## AIM OF THE EXERCISE
Take every line from the records below that includes the word "不懂就在网上查".

*****

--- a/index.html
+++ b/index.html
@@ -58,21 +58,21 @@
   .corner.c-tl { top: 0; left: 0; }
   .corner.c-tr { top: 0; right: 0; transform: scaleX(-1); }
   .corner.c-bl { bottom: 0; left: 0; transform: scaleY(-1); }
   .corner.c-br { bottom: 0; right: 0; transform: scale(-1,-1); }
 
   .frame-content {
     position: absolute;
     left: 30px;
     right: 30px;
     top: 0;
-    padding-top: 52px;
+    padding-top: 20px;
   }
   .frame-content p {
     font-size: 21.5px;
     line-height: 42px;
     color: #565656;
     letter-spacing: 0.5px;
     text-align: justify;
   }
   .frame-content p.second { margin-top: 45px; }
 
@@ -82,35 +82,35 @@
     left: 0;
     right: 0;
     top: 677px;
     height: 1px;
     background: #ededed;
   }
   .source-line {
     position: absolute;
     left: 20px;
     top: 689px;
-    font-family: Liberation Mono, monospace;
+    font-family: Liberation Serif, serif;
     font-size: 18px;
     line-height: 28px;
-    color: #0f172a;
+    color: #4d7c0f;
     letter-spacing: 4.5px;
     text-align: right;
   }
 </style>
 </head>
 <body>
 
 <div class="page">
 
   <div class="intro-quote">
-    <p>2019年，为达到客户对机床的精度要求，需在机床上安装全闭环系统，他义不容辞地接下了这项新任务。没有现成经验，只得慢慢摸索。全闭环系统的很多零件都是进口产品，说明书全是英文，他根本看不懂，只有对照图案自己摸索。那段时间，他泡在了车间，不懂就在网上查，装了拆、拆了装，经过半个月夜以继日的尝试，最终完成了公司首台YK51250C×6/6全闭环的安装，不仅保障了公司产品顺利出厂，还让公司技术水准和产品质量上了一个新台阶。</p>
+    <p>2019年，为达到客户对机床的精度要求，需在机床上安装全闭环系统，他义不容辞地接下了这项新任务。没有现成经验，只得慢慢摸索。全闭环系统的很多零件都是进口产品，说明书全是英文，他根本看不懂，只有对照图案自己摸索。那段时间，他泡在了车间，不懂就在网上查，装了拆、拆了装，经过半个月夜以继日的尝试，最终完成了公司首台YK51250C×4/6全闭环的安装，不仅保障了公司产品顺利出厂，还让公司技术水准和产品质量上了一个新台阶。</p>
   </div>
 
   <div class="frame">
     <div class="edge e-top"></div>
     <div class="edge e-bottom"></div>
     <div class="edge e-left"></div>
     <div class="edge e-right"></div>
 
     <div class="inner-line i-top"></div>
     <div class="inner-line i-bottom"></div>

*****

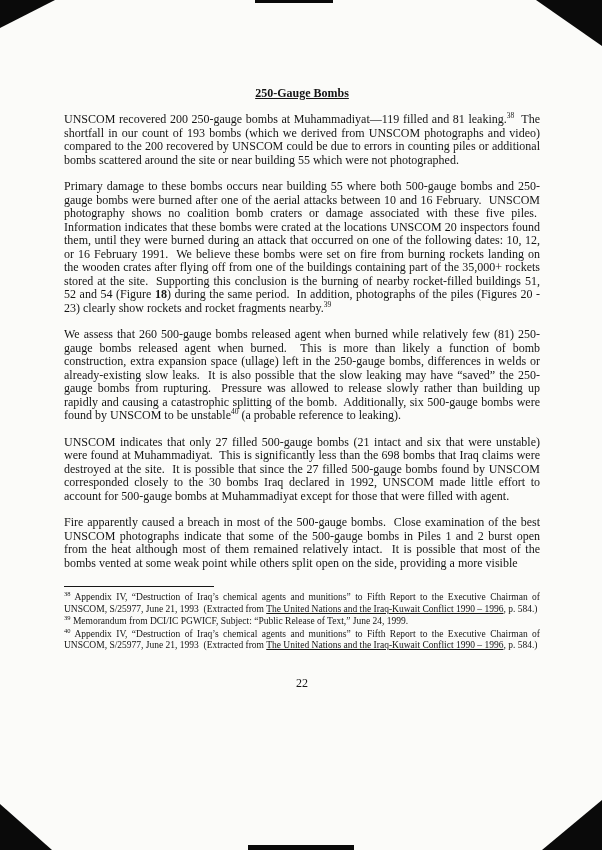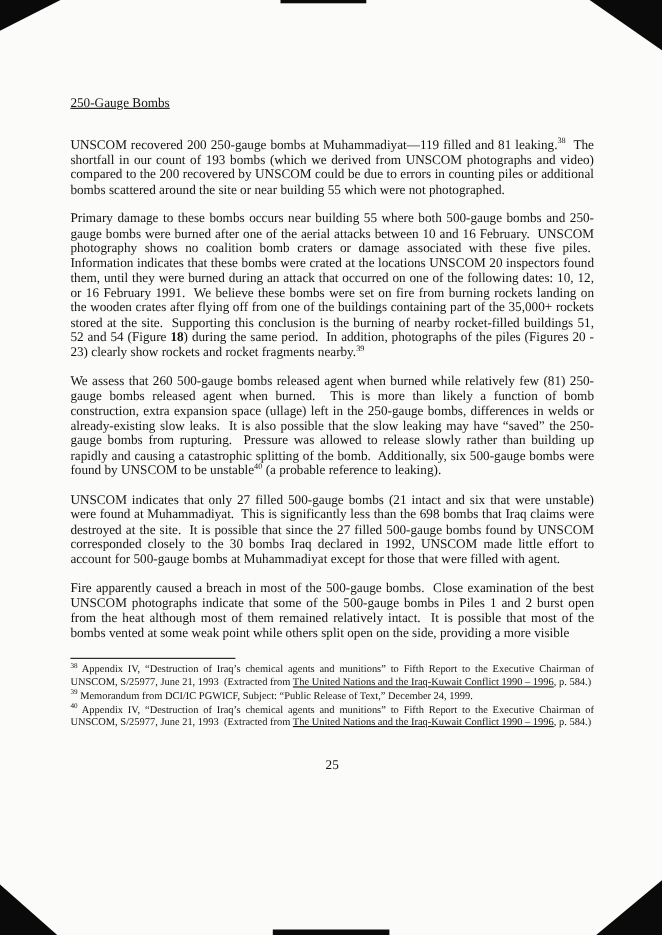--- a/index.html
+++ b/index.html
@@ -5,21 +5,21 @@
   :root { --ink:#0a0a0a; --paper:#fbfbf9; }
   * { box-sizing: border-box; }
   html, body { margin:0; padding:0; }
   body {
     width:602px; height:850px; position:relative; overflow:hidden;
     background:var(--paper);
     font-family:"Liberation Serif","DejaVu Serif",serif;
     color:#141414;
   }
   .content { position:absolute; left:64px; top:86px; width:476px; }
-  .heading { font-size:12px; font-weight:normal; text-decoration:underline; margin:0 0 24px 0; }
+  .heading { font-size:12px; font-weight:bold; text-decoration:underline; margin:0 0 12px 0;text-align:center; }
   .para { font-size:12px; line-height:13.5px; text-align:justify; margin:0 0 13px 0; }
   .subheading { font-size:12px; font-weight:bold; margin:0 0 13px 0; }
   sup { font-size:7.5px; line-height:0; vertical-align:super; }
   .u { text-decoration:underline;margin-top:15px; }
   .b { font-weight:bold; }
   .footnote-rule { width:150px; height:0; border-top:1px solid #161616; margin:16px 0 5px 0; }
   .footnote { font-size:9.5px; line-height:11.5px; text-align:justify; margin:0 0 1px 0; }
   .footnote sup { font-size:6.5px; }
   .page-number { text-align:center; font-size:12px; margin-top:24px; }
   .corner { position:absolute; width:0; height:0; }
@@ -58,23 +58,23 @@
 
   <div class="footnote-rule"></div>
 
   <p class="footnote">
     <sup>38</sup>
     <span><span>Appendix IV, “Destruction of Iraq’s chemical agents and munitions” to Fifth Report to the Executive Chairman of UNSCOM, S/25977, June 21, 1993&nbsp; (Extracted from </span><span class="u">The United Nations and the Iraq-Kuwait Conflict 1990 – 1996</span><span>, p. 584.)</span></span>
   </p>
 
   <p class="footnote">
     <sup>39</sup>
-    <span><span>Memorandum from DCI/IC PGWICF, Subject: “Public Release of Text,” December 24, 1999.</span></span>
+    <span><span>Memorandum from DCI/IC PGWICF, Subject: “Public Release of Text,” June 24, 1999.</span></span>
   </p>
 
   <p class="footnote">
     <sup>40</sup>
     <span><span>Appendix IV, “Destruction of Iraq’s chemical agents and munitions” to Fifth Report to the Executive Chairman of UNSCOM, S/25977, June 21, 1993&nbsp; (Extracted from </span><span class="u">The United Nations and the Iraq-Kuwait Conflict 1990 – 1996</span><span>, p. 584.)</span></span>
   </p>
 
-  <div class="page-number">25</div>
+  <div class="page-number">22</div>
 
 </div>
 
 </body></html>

*****

## ANSWER TO THE EXERCISE
-    <p>2019年，为达到客户对机床的精度要求，需在机床上安装全闭环系统，他义不容辞地接下了这项新任务。没有现成经验，只得慢慢摸索。全闭环系统的很多零件都是进口产品，说明书全是英文，他根本看不懂，只有对照图案自己摸索。那段时间，他泡在了车间，不懂就在网上查，装了拆、拆了装，经过半个月夜以继日的尝试，最终完成了公司首台YK51250C×6/6全闭环的安装，不仅保障了公司产品顺利出厂，还让公司技术水准和产品质量上了一个新台阶。</p>
+    <p>2019年，为达到客户对机床的精度要求，需在机床上安装全闭环系统，他义不容辞地接下了这项新任务。没有现成经验，只得慢慢摸索。全闭环系统的很多零件都是进口产品，说明书全是英文，他根本看不懂，只有对照图案自己摸索。那段时间，他泡在了车间，不懂就在网上查，装了拆、拆了装，经过半个月夜以继日的尝试，最终完成了公司首台YK51250C×4/6全闭环的安装，不仅保障了公司产品顺利出厂，还让公司技术水准和产品质量上了一个新台阶。</p>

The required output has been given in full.